Quickest Way to Clone Windows (and Windows Server) Disk with GPartEd
A quick tech note from the day job some of you might find useful.
GPartEd is a fantastic free tool for copying and resizing disk partitions, but cloning an entire Windows disk often requires tweaking boot sectors and records after the partitions are copied and this is not always easy or intuitive. The following is a simple method to clone a Windows disk quickly without all the messing around with boot sector issues. I just used this on Windows Server 2008 but it should work on Windows Server 2012, Windows 7 and Windows 8.
. . .
1. Connect drives to a host and boot the host with the GPartEd Live CD
2. Review the layout of partitions in GPartEd, delete any partitions on the target drive.
3. Right-click on the desktop and start a root terminal
4. Begin a sector-by-sector copy of the drive by typing:
dd if=/dev/sda of=/dev/sdb bs=8192
(This assumes sda is your source drive and sdb is the target)
5. Let the "dd" run for a minute or two and then control-c out of it.
6. "Refresh Devices" in GPartEd, go to /dev/sdb and delete any partitions you see there.

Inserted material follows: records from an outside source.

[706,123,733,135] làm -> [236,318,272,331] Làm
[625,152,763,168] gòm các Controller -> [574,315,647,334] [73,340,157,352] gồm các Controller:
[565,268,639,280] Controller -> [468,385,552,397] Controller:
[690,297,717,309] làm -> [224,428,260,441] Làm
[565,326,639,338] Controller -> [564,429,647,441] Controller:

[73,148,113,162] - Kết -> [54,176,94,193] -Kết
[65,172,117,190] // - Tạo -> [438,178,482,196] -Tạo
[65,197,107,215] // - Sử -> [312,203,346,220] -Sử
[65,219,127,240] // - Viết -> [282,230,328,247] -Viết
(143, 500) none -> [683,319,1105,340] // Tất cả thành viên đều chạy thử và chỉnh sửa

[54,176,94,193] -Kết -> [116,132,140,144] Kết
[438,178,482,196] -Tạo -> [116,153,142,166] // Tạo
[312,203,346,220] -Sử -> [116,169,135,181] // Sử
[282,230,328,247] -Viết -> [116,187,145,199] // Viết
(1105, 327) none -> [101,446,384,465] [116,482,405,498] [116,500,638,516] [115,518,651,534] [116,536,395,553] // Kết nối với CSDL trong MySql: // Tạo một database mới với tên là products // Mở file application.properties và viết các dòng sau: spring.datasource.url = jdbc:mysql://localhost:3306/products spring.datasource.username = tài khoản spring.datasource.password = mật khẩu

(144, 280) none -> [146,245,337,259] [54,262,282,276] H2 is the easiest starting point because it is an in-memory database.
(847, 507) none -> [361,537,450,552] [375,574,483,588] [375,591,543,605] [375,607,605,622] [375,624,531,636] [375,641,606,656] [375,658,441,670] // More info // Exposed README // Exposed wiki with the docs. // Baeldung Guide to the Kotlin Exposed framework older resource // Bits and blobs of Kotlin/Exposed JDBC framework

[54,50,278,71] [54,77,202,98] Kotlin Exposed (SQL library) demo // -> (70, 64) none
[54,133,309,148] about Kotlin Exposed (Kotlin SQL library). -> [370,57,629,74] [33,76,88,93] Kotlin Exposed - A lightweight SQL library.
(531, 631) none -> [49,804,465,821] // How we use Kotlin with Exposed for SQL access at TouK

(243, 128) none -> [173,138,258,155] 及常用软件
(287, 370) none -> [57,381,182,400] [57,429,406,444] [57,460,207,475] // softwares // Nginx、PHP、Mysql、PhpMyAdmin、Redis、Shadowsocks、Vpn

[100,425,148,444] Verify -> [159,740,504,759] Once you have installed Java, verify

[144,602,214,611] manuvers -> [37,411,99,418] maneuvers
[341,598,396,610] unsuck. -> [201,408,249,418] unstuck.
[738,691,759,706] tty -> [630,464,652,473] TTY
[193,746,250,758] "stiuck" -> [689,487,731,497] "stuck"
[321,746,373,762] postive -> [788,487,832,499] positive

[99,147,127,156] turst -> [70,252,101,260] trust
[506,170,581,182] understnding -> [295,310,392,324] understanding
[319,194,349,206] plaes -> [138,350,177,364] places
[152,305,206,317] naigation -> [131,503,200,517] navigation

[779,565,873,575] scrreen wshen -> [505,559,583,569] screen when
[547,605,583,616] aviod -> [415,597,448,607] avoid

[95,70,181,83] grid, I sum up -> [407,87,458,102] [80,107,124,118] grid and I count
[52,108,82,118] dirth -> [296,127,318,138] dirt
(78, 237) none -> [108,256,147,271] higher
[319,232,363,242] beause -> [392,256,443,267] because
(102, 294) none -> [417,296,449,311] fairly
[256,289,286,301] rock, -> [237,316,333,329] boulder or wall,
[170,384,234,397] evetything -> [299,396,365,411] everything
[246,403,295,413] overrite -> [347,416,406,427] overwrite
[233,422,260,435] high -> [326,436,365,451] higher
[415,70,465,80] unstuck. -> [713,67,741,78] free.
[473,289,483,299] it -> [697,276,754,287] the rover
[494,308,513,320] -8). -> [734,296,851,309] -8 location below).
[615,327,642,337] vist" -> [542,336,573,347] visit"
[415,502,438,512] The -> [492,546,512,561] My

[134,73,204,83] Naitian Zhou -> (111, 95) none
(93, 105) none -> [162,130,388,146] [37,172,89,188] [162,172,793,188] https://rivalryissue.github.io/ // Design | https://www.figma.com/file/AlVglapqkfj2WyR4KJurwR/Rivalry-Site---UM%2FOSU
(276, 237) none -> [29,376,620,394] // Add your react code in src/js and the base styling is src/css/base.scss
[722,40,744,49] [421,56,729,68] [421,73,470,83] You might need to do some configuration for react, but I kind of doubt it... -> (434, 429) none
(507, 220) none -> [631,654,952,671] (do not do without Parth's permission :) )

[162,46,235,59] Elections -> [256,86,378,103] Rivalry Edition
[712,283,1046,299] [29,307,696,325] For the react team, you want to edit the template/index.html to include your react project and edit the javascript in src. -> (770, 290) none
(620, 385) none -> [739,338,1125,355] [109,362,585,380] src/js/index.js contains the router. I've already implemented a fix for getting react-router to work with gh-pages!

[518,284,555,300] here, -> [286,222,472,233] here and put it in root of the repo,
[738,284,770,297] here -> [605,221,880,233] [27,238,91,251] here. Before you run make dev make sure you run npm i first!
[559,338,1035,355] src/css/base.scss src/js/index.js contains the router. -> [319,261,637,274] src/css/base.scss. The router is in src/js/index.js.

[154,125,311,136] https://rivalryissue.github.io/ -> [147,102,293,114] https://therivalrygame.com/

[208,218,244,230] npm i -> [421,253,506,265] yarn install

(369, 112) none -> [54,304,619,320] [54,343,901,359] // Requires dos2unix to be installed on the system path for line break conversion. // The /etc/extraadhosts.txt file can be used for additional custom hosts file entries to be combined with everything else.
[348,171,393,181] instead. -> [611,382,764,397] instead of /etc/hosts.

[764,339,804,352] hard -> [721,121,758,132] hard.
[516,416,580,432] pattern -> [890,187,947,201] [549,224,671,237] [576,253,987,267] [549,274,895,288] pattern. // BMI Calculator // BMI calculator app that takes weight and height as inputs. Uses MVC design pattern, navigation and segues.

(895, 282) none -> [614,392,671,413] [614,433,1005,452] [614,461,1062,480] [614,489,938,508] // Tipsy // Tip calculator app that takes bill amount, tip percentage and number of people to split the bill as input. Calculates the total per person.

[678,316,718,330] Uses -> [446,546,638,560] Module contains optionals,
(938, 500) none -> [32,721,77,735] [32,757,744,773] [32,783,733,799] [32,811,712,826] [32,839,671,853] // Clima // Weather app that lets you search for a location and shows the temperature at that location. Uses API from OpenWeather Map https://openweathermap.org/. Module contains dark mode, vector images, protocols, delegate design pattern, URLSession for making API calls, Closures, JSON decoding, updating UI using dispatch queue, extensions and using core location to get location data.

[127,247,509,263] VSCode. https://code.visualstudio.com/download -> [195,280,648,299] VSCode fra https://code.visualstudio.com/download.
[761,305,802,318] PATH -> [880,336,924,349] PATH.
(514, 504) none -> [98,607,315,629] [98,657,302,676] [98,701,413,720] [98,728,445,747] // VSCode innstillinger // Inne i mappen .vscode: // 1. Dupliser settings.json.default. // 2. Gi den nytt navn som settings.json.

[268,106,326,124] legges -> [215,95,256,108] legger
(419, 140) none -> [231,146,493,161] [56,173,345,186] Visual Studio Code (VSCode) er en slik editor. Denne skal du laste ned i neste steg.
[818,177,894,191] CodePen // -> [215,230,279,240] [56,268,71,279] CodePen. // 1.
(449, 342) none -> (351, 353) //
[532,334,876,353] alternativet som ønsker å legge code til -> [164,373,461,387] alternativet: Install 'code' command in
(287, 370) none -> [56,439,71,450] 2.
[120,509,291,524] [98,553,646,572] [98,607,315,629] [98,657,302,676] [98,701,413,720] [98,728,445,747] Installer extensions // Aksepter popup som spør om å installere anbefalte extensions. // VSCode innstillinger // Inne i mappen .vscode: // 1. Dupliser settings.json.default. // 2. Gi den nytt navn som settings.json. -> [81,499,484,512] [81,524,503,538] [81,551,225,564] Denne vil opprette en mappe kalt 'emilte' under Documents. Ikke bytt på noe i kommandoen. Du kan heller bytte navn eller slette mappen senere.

7. Finally, Copy, Paste, & Apply the partitions for /dev/sda to /dev/sdb in the normal manner.
8. Set the "boot" flag on the first partition on /dev/sdb
​9. Fin!
Because we dd'd the beginning of the disk in step 4, there will be no messing about with Startup Repair, bootrec, bootsec, or diskpart. Your disk will just boot into Windows or Windows Server!
Just used this method for two machines running Win7, works a treat but will do a disk check on first boot, after that works perfectly.
Works great!
Thanks for tip with dd, clone disks in office fast and safe. 😀
Can I use firstly gparted and dd after it?
just tetsted it, not possible. BTW Clonezilla copies 6xx Bytes as Boot sectors.
The dd is used to copy the full MBR (you actually only need the first 512 bytes for the bootloader and partition layout)
dd if=/dev/sda of=/dev/sdb bs=512 count=1
In theory, you could run dd (limited to 512 bytes) after you’ve copied the partitions in gparted, but it’s easier to just do it first to avoid any quirks. You could actually dd the entire drive if they were exactly the same size, but this will also copy all of the unused space instead of just what is in use, so it runs much slower
Also, make sure the primary partition on the new drive gets the boot flag set. When I’ve done partition copies like this, it sometimes doesn’t get set.
In a virtual environment, a similar concept can be used to shrink a bootable, virtual disk (you have to shrink the partition on the old disk before the dd copy).
Yes, great tip. To make it even easier, dd will accept a count= parameter, with a count of blocks. Two other tips: you can use any block size that is a multiple of the disk sector, and dd will accept letter suffixes for powers of 2.
So I usually use the following format
dd if=sda of=sdb bs=1M count=20
to copy the first 20 megabytes. Works great!
Cool! Thank you!
Make it easer http://clonezilla.org/
regards…
With GParted you can shrink the partition first, allowing you to clone to smaller drives (e.g. 1 TB HDD to 240 GB SSD). Can’t do that with Clonezilla!